Reluzentes e esverdeados, brilhavam no escuro como joias a mostra de luz.
– Por que precisaria de olhos novos?
– Acha que um Dragão não tem predadores? – debochou num bufar. – Tem criaturas espalhadas pelos cantos do mundo que poderiam me matar também se quisessem. Tem muito nesse plano que você não consegue enxergar ainda, e o Criacionista me deu esses olhos por conta disso.
Haviam outros onze que eram parecidos com Jaimes. Singularidades, Carsseral disse. E agora, Orion não tinha um braço e estava fadado a continuar procurando um meio de se reerguer desse tal ‘empate’.

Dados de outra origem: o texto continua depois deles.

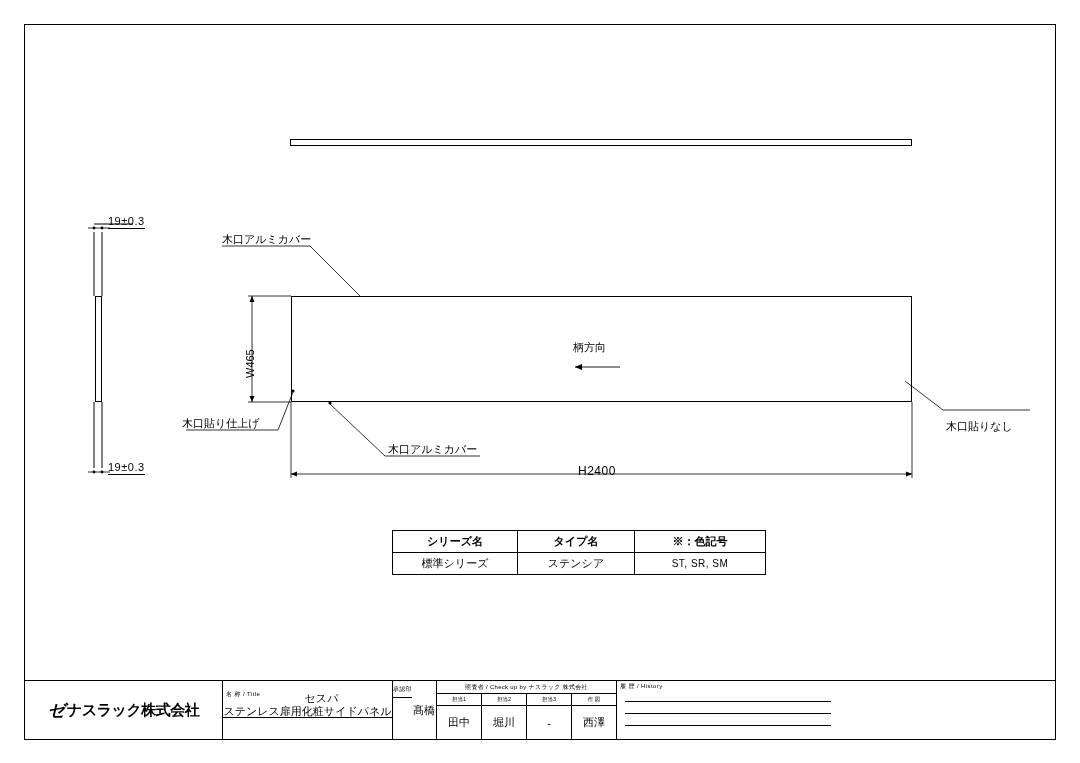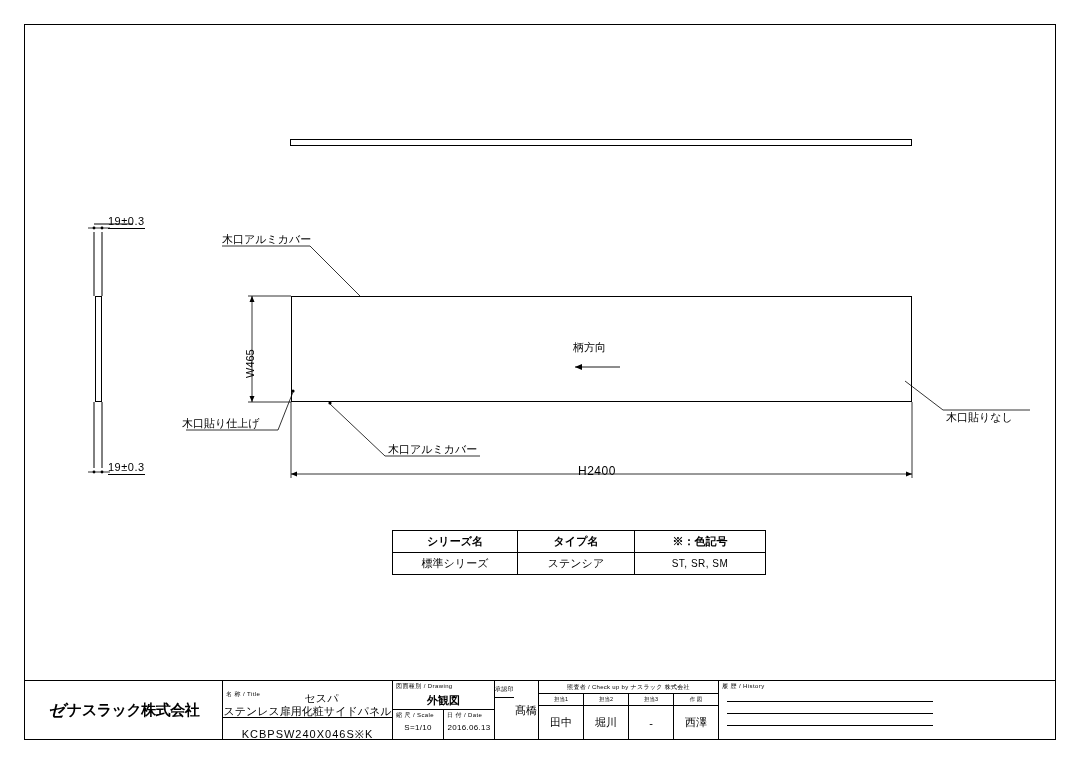"木口貼りなし" div.labeltext { top: 410px -> 419px }
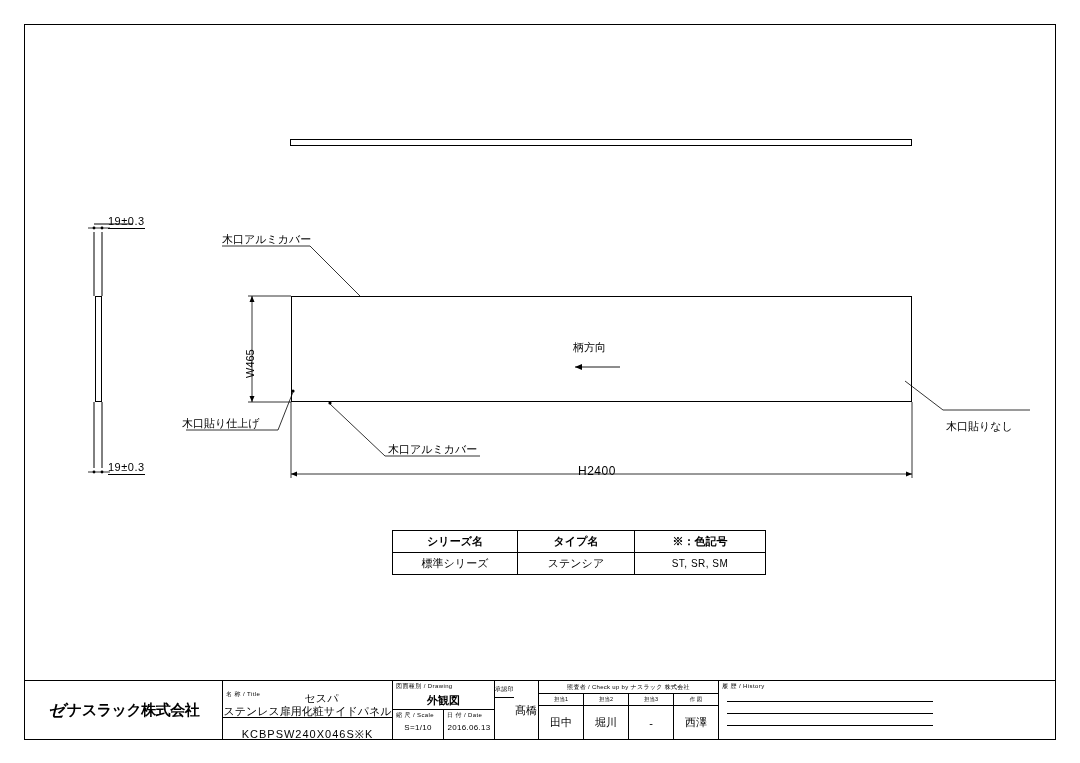"外観図" div.tb-cell { html: <div> <div> <span>図面種別 / Drawing</span> <div>外観図</div> </div> <div> <div> <span>縮 尺 / Scale</span> <div>S=1/10</div> </div> <div> <span>日 付 / Date</span> <div>2016.06.13</div> </div> </div> </div> -> none }
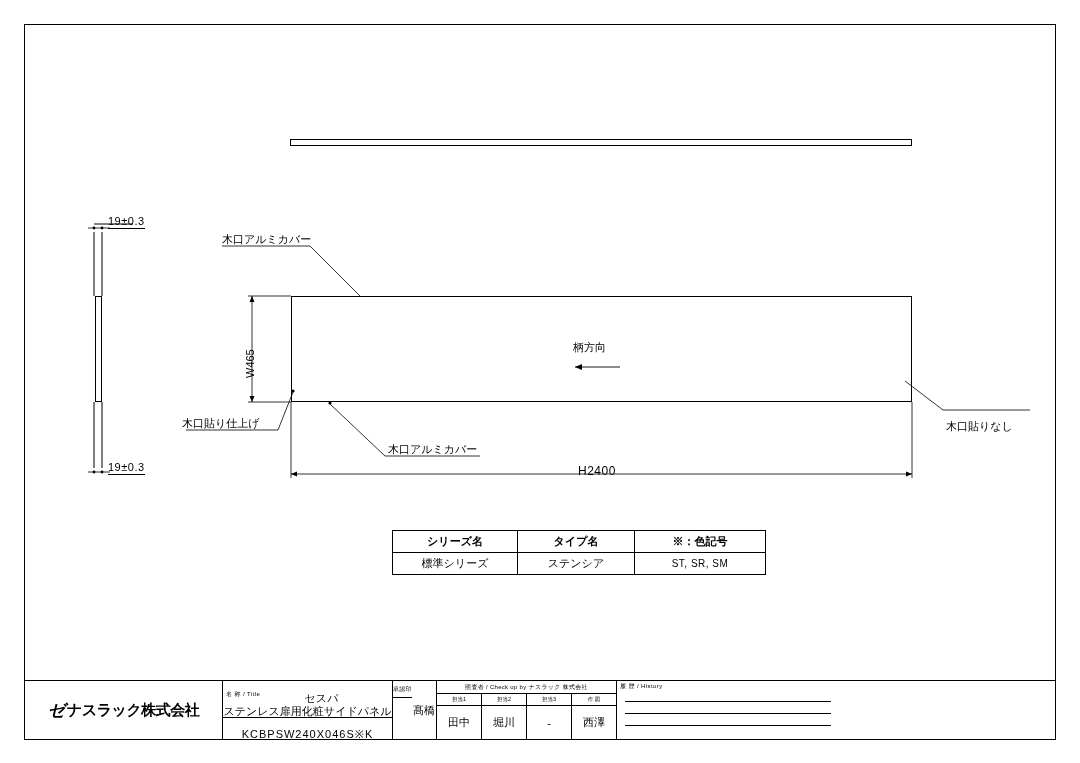"KCBPSW240X046S※K" div.row2 { html: <div>KCBPSW240X046S※K</div> -> none }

Mas, as palavras do Dragão Prateado tocaram uma ferida sua.
Você conjura a magia ao redor de si como bem entende, mesmo que ainda não tenha aprendido sobre tudo, nem mesmo a base dela. Se soubesse, teria matado Jaimes e aquela humana em minutos.
Mesmo sabendo Arcanismo Comum, Runas Justas, BioArcanismo e Natureza Arcana em suas bases, ficou fadado a empatar.
O Papa Oculto era um demônio que atormentava a Ordem dos Magos por sua força e fatalidade – Orion queria vencê-lo mesmo tendo menos da metade de sua idade e poucos anos de experiência no geral.
A ideia parecia idiota, mas um empate? O amargo ainda descia a garganta. Aquilo foi uma derrota completa para si.